By Jeffie Mathew
We all would have felt this feeling of confusion, disorganised thinking, lack of focus and mental clarity from time to time. This is called as Brain fog which is synonymous with fuzziness, scatterbrain, or mental fatigue. Mental health professionals refer to it as chronic cognitive and mood problem that includes a cluster of symptoms such as decrease in mental energy, trouble focusing and multitasking, difficulty in retrieving information, etc.
Brain fog has been seen as this abstract concept, but there are structural changes in the brain during brain fog. According to research done by Theoharides et al (2004), brain fog may be caused by inflammatory substances such as adipocytokines and histamine released from mast cells, which further activate microglia and cause brain inflammation. Brain fog can also be detected by neuro-imaging techniques such as MRI and CT scans.
There are various reasons for brain fog. It can occur as an associated symptom of chronic health conditions, some of which are Alzheimer’s, Postural Tachycardia Syndrome, Multiple Sclerosis, and Hyperthyroidism. Even sixty nine percent of the major cognitive issue addressed by Long covid patients was brain fog.
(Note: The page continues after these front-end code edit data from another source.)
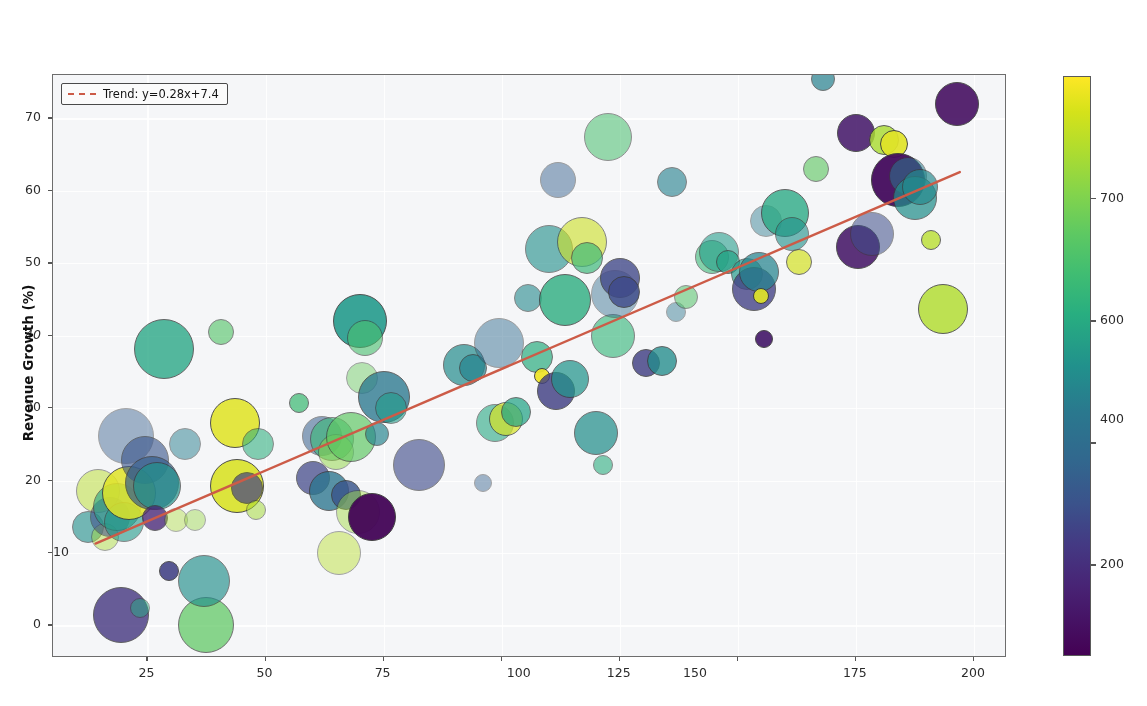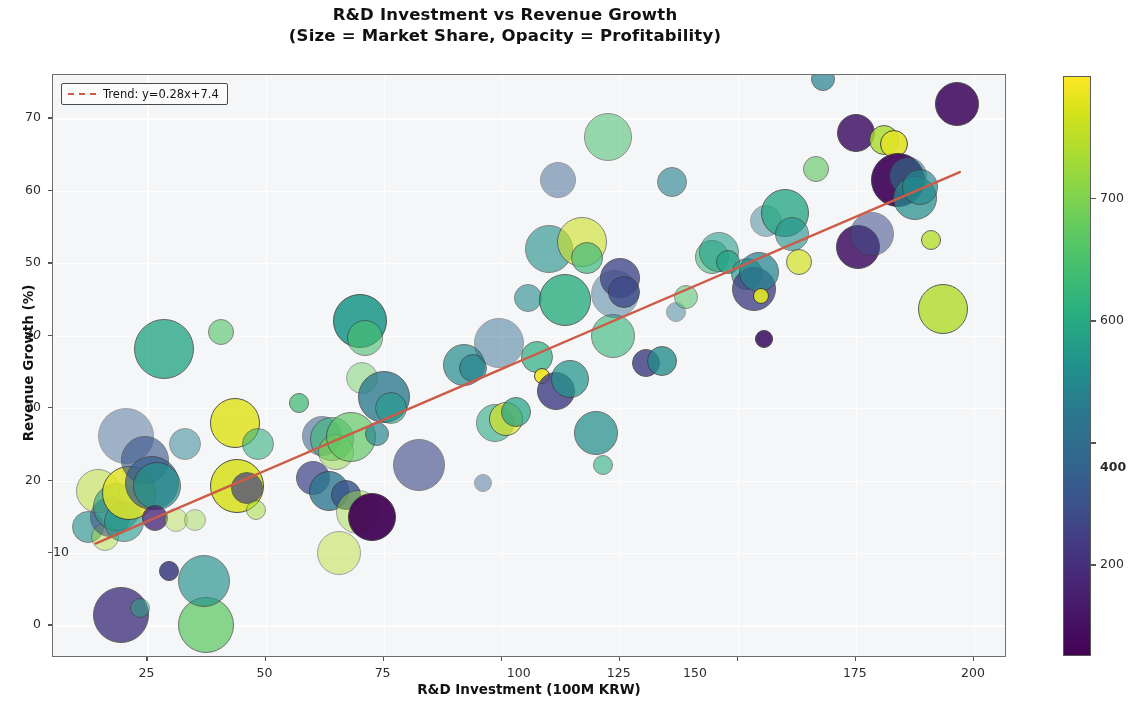--- a/index.html
+++ b/index.html
@@ -64,10 +64,6 @@
 
 <div id="figure">
 
-  <div id="title">
-    <span>R&amp;D Investment vs Revenue Growth</span>
-    <span class="l2">(Size = Market Share, Opacity = Profitability)</span>
-  </div>
 
   <div id="plot">
     <div id="gridlines">

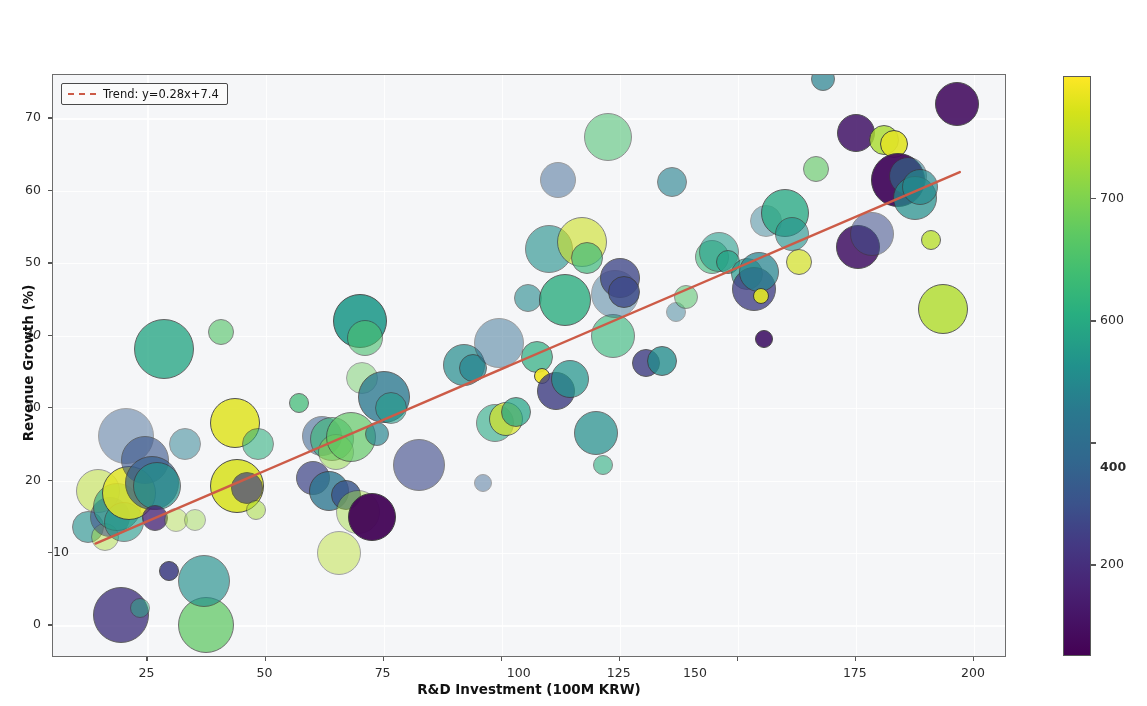--- a/index.html
+++ b/index.html
@@ -243,7 +243,7 @@
       <div class="cbtickmark" style="top: 564.421px; left: 1091px;"></div>
       <div class="cbtick" style="top: 556.421px; left: 1100px;">200</div>
       <div class="cbtickmark" style="top: 442.316px; left: 1091px;"></div>
-      <div class="cbtick" style="top: 459px; left: 1100px; font-weight: bold;">400</div>
+      <div class="cbtick" style="top: 411px; left: 1100px;">400</div>
       <div class="cbtickmark" style="top: 320.211px; left: 1091px;"></div>
       <div class="cbtick" style="top: 312.211px; left: 1100px;">600</div>
       <div class="cbtickmark" style="top: 198.105px; left: 1091px;"></div>

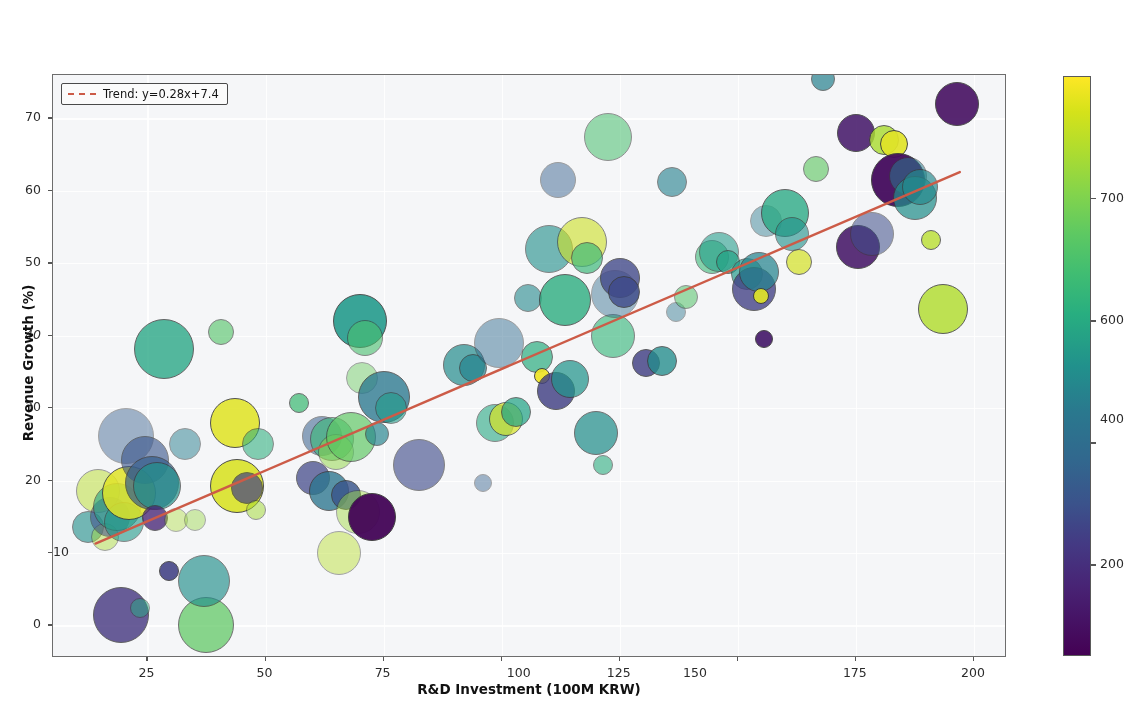--- a/index.html
+++ b/index.html
@@ -233,7 +233,6 @@
       <div class="ytick" style="top: 109.453px; left: 1px;">70</div>
     </div>
 
-  <div id="xlabel">R&amp;D Investment (100M KRW)</div>
   <div id="ylabel">Revenue Growth (%)</div>
 
   <div id="cbar">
Mental conditions such as PTSD, Depression and GAD generate symptoms of anxiety that may impede cognitive performance, causing brain fog.
Brain fog can be brought on by lifestyle factors such as stress, lack of sleep, excessive screen time, large consumption of stimulants such as caffeine and alcohol, processed foods, and constant multitasking.
How to treat Brain fog?
Chronic and persistent symptoms of brain fog ought to be consulted by a physician. If the brain fog is only temporary and occurs only occasionally, and the cause, such as tiredness or stress, can be identified, it can be managed by making some lifestyle changes
Start with the basics – Examine your basic health behaviors such as your sleep, diet and Exercise. Sleep acts as the brain’s self-cleaning cycle. Therefore, the more rest we give the brain, the more time it has to heal. Unhealthy eating habits leads to a leaky gut which can cause brain fog. Maintaining gut health is important because our gut produces 95 percent of neurotransmitters which is imperative for cognitive functioning. Properly chewing your food, avoiding highly processed meals, controlling your blood sugar levels, and consuming fermented foods can all contribute to a healthy gut. Exercise not only helps in maintaining a healthy physique, but it is extremely beneficial for our brains too. According to studies, exercise lowers the risk of memory issues, enhances mood and cognitive function and helps in overcoming anxiety and depression. In that case, even one mile of daily walking could improve the way you think, feel, and act.
Single-tasking-Doing one task at a time helps you approach a problem more attentively and finish it quickly instead of bombarding your brain with numerous tasks at a time. People might say that multitasking is efficient but several studies have shown that multitasking leads to cognitive overload, a decrease in the efficiency of tasks, and a reduced ability to filter out irrelevant information.
Mindful Meditation– Mindful meditation helps to reduce your mind’s wandering and helps you focus on the here and now, ultimately improving goal-directed attention. A quick Five-minute focus meditation can help reduce anxiety and fatigue levels.
Reduce interaction with electronics– Studies show that excessive screen time can affect our memory and other cognitive functions. The blue light emitted by these gadgets suppresses melatonin, which regulates the sleep-wake cycle. Reduced production of melatonin means that our body no longer knows when it is supposed to be asleep, which messes with our body’s internal clock. Hence, setting time limits and keeping track of your screen time should be considered.
Our physical, psychological, and social health are more intricately connected than we previously imagined and incorporating tiny lifestyle adjustments focused on nutrition, sleep, Exercise and meditation are better ways to care for our brains.